CDC-Nigeria programs for children orphaned and made vulnerable by HIV/AIDS contributes to the achievement of an AIDS-free generation by responding to the social (including economic) and emotional consequences of the disease on children, their families, and communities that support them. CDC-Nigeria collaborates with relevant government ministries, departments and agencies (especially the Federal and State Ministries of Women Affairs and Social Development), Implementing partners and other stakeholders to deliver OVC program services.
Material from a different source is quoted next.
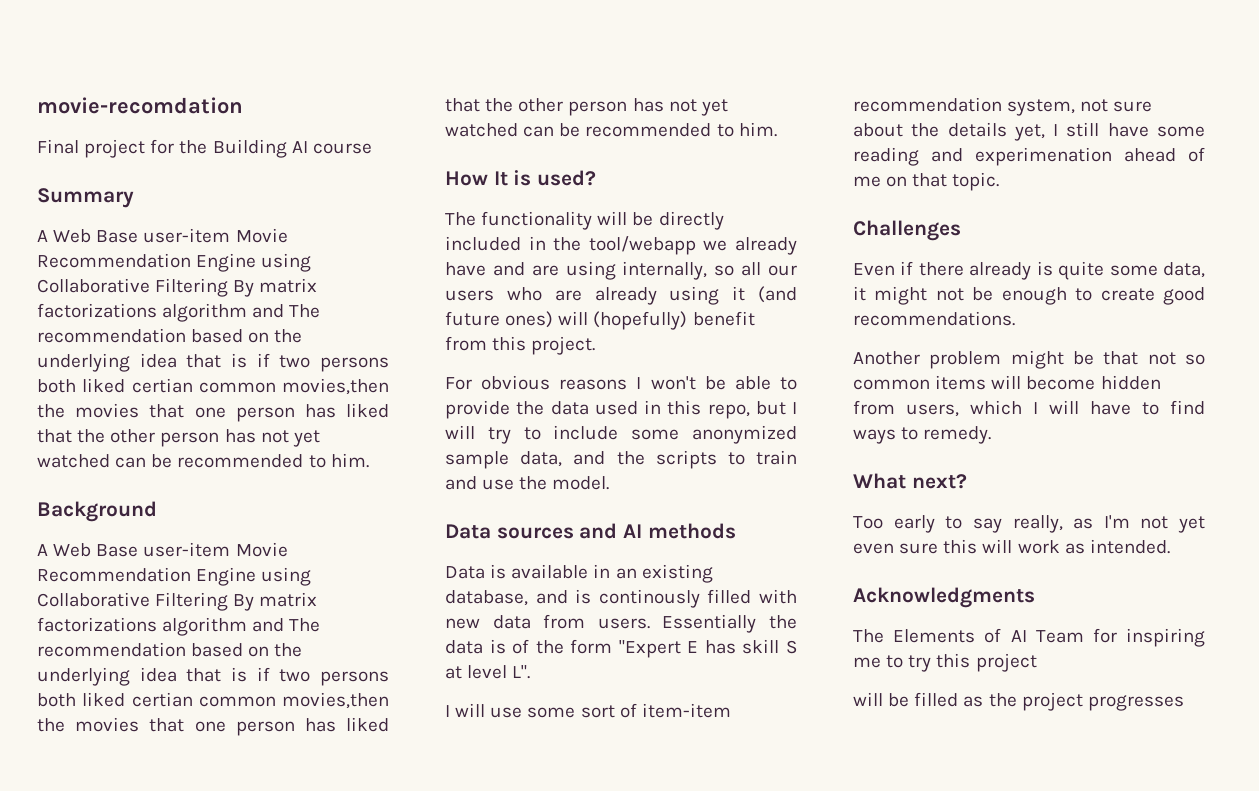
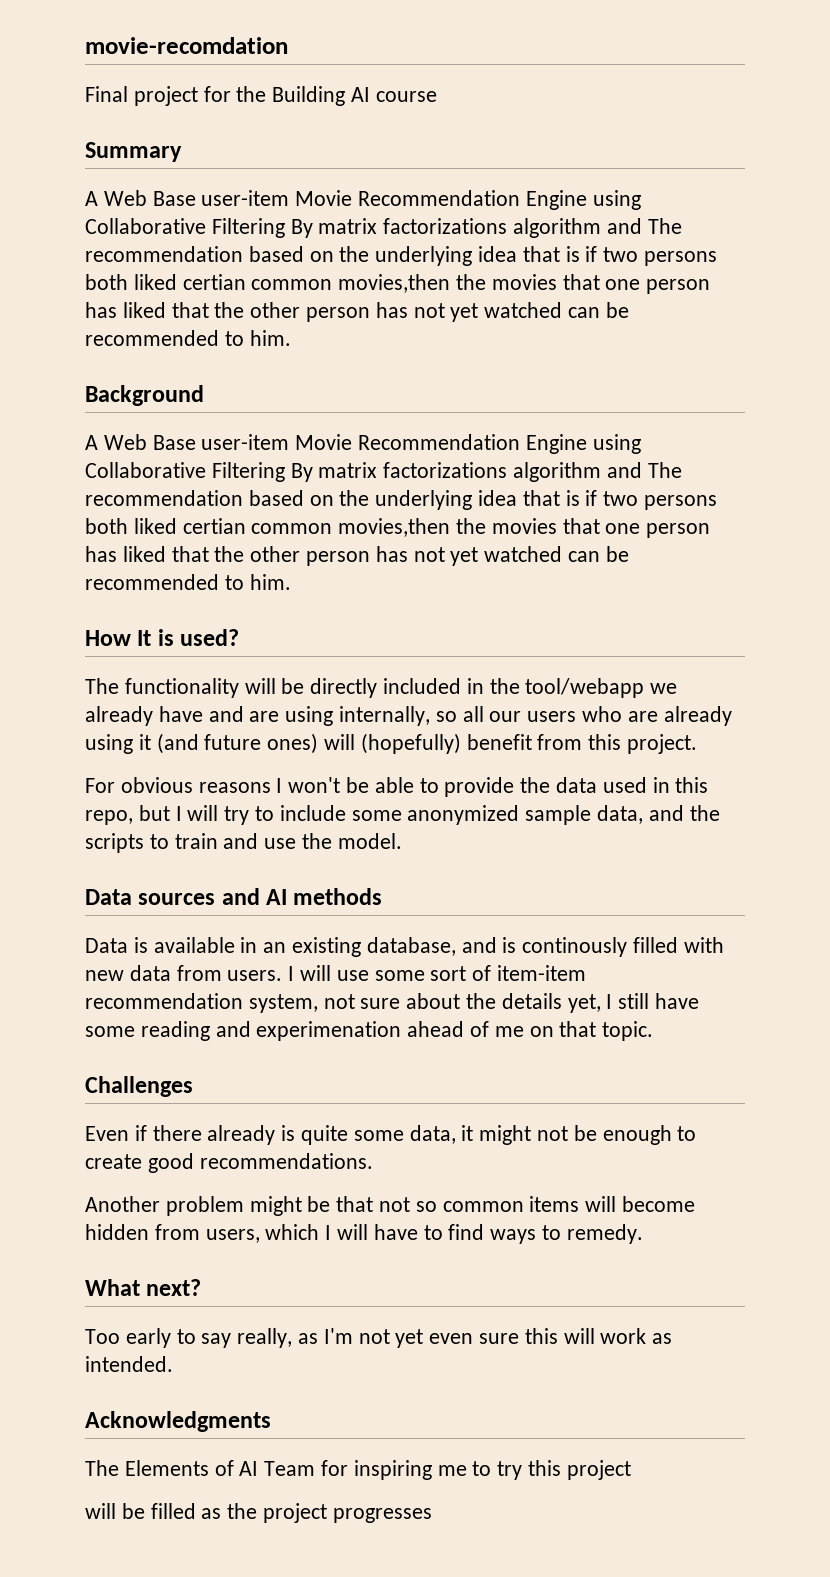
[662,614,797,633] [445,639,797,658] [445,665,531,679] Essentially the data is of the form "Expert E has skill S at level L". // -> (283, 975) none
CDC-Nigeria Implementing Partners work with health facilities, community-based organizations (CBOs), civil society organizations (CSOs), faith-based organizations (FBOs), etc. to provide community and facility child-focused, family-centered interventions/OVC services to beneficiaries. Service package includes health and nutrition, education, psychosocial support, household economic strengthening, child and legal protection, adolescent girls and young women program, etc.
CDC-Nigeria supports Government of Nigeria to scale up comprehensive HIV treatment, care and support program which is patient-centered and focuses on quality services. The program aims to reduce HIV burden and mortality by increasing access to ART for HIV-infected individuals inclusive of children hence contributing to an AIDS-free generation where no Nigerian child dies on account of HIV infection. Since 2004, Care and support for adults and pediatrics living with HIV/AIDS has evolved from the provision of palliative care and management of myriads of opportunistic infection to the current client tailored needs. This approach is centered on positive health, dignity and prevention services in the health facility and community, adequate adherence preparation before the commencement of ART and laboratory monitoring of patients on ART using viral load testing. CDC has been working to coordinate HIV treatment, care and support efforts in Nigeria and to strengthen the Government of Nigeria’s ownership of HIV treatment services.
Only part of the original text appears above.